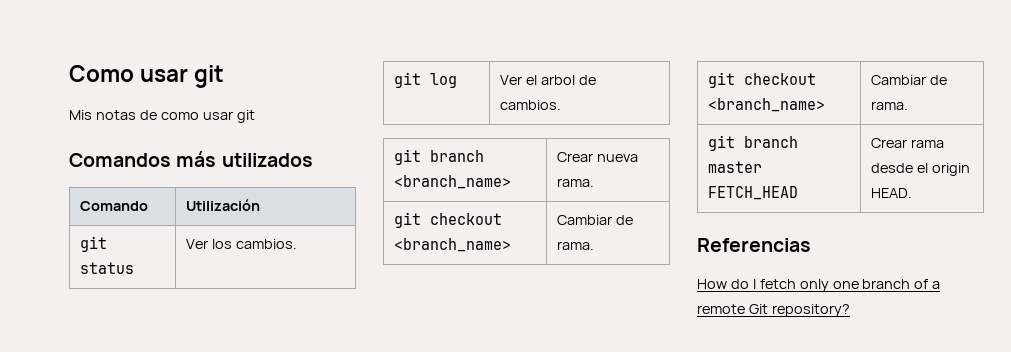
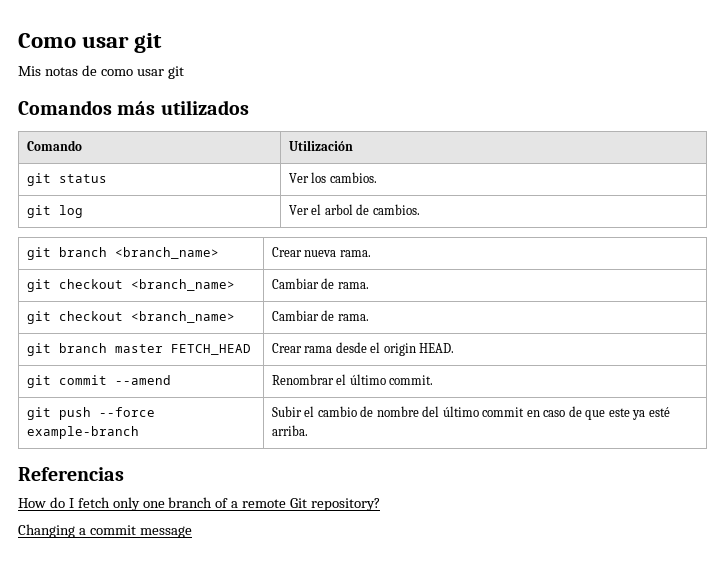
(912, 193) none -> [26,375,171,388] [271,374,434,385] [26,407,155,420] [26,426,139,439] [271,406,670,420] [271,425,308,436] // git commit --amend | Renombrar el último commit. // git push --force example-branch | Subir el cambio de nombre del último commit en caso de que este ya esté arriba.
(850, 310) none -> [18,524,192,538] // Changing a commit message

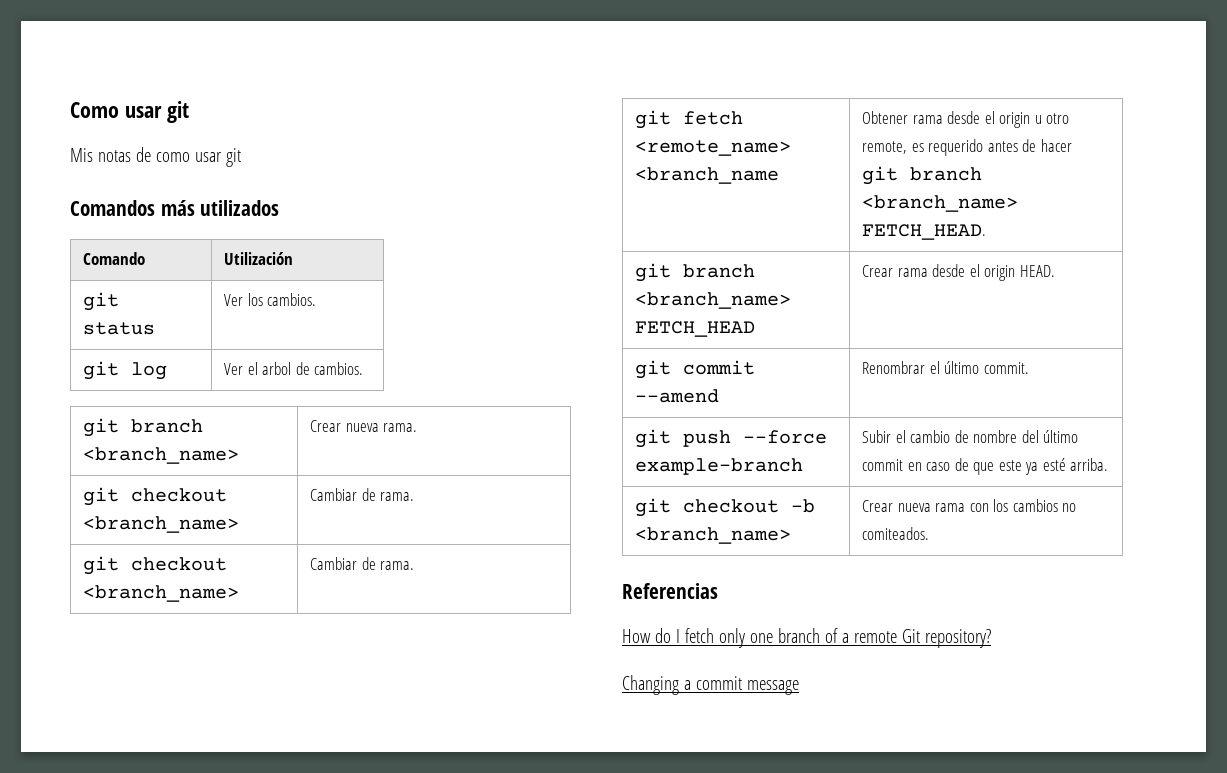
[58,343,163,353] branch master -> [683,111,744,125] [635,140,792,156] [635,167,780,184] [862,111,1070,128] [862,139,1072,156] [862,166,983,185] [862,195,1019,212] [862,224,987,240] [635,263,756,282] [635,292,792,309] fetch <remote_name> <branch_name | Obtener rama desde el origin u otro remote, es requerido antes de hacer git branch <branch_name> FETCH_HEAD. // git branch <branch_name>
(308, 430) none -> [635,498,816,517] [635,527,792,544] [862,499,1077,512] [862,527,930,540] // git checkout -b <branch_name> | Crear nueva rama con los cambios no comiteados.

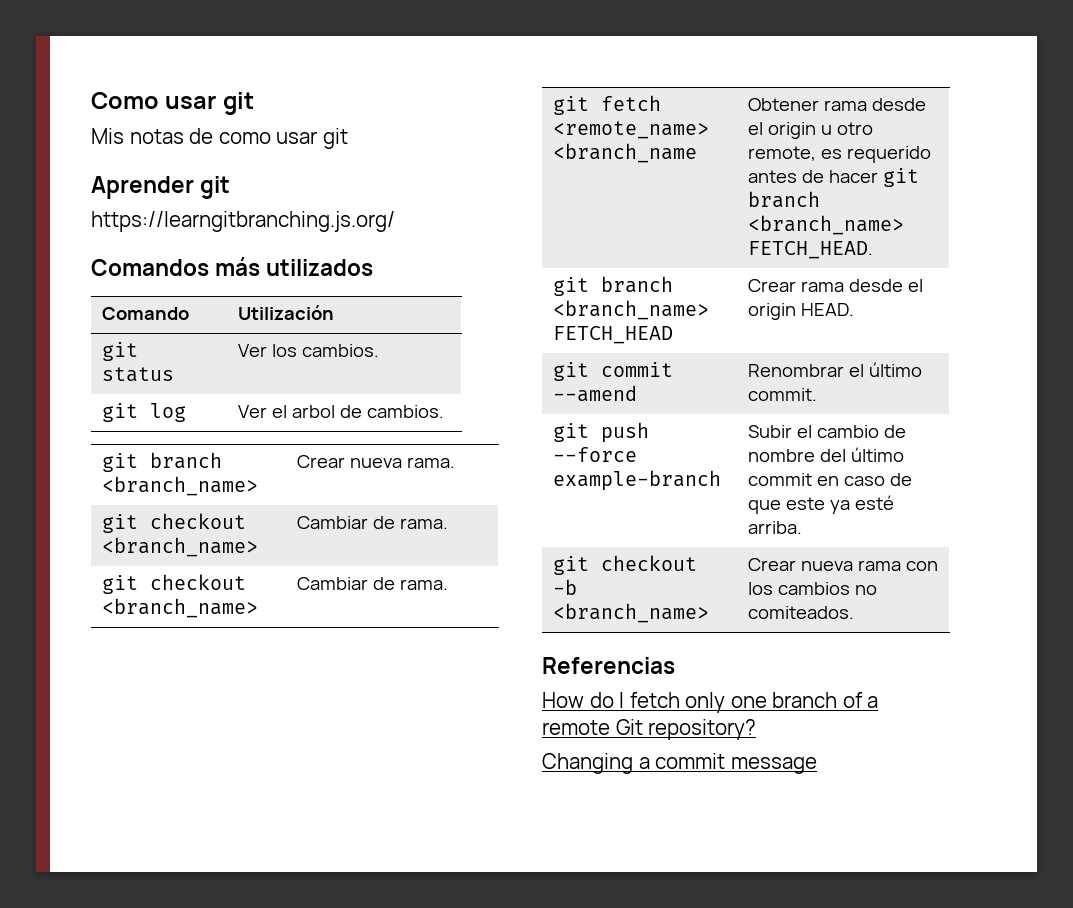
(241, 157) none -> [91,176,231,199] [91,211,395,232] // Aprender git // https://learngitbranching.js.org/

- - - -

Task directions
Beginning with the line that contains "(308, 430) none" and ending with the last line of the data, restate each line word for word. Exclude the pictures.

Output for this task
(308, 430) none -> [635,498,816,517] [635,527,792,544] [862,499,1077,512] [862,527,930,540] // git checkout -b <branch_name> | Crear nueva rama con los cambios no comiteados.

(241, 157) none -> [91,176,231,199] [91,211,395,232] // Aprender git // https://learngitbranching.js.org/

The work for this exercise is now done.